NEUQUÉN
En menos de diez minutos, un joven encapuchado y con un brazo enyesado entró a una de las heladerías Grido y, bajo amenazas de arma de fuego, se llevó la recaudación del día. Con el botín en mano, se subió a una bicicleta y huyó del lugar. La extraña secuencia ocurrió el lunes, alrededor de las 23:30, en la heladería ubicada en calle Luis Beltrán al 1500 del barrio La Sirena. En ese momento, los dos empleados estaban atendiendo a una pareja cuando el ladrón irrumpió en el comercio.
“Entró un joven con el rostro tapado portando un arma de fuego y con la particularidad de que tenía un yeso en uno de sus brazos”, explicó el comisario Ernesto Soto, de la Dirección de Delitos.
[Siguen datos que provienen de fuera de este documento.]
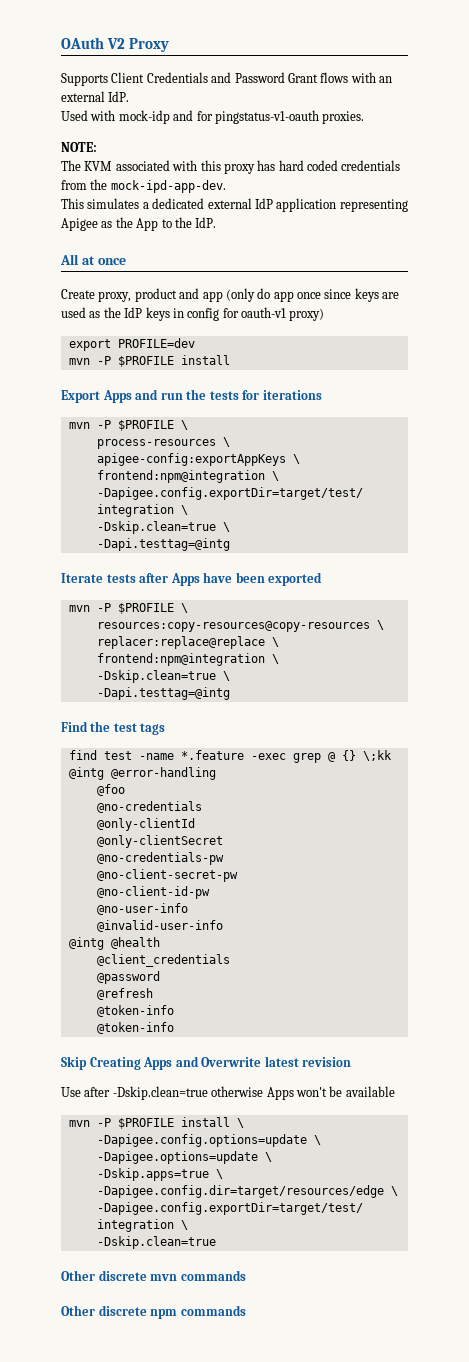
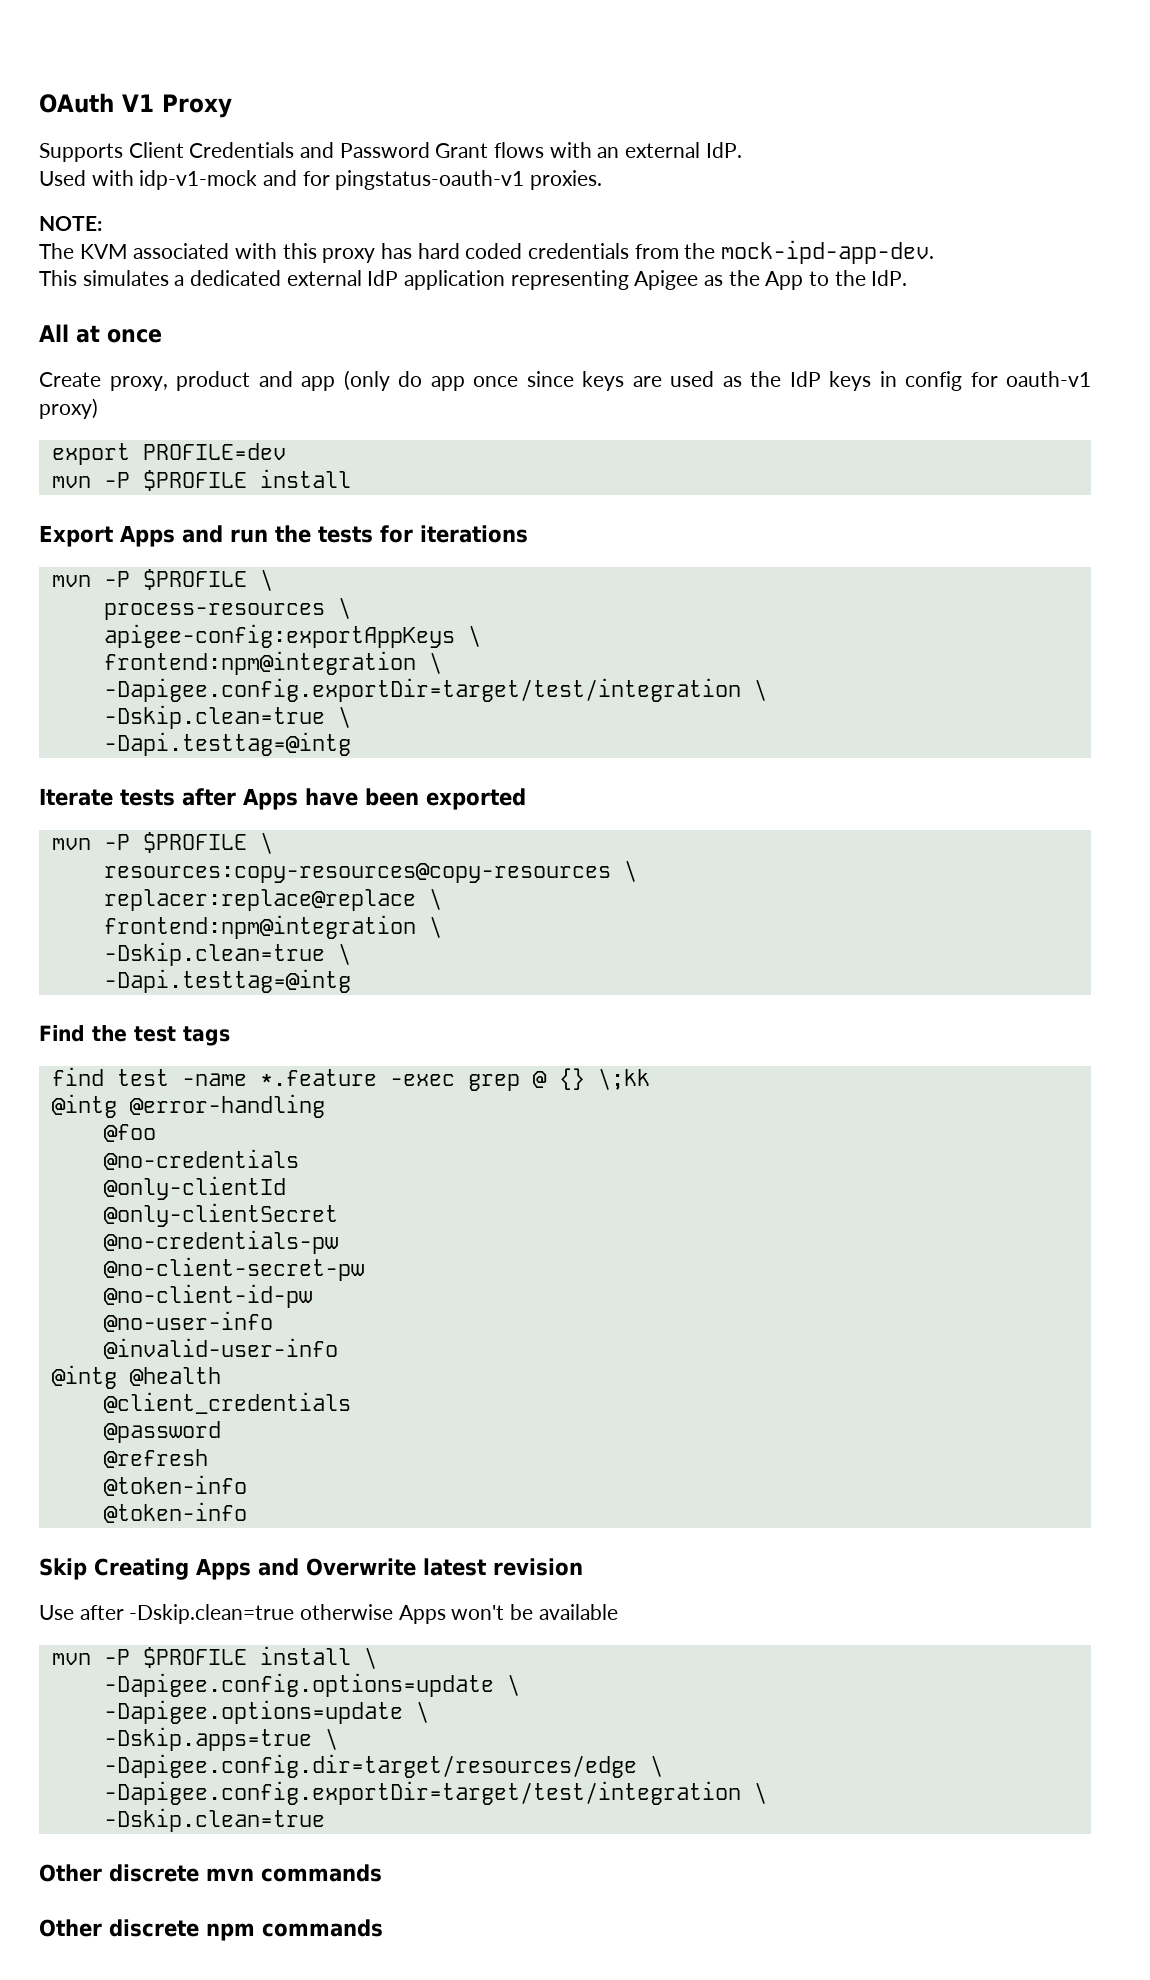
- OAuth V2 Proxy
+ OAuth V1 Proxy
- Used with mock-idp and for pingstatus-v1-oauth proxies.
+ Used with idp-v1-mock and for pingstatus-oauth-v1 proxies.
A los gritos y apuntándoles con un arma, el delincuente les exigió el dinero a los empleados. De inmediato, uno de ellos abrió la caja y sacó 4500 pesos que correspondían a la recaudación del día.
El ladrón salió de la heladería, se subió a una bicicleta que había dejado apoyada contra el vidrio antes de entrar y huyó rápidamente. El comisario indicó que el comercio cuenta con cámaras de seguridad, por lo que esperan encontrar algún indicio para dar con el delincuente.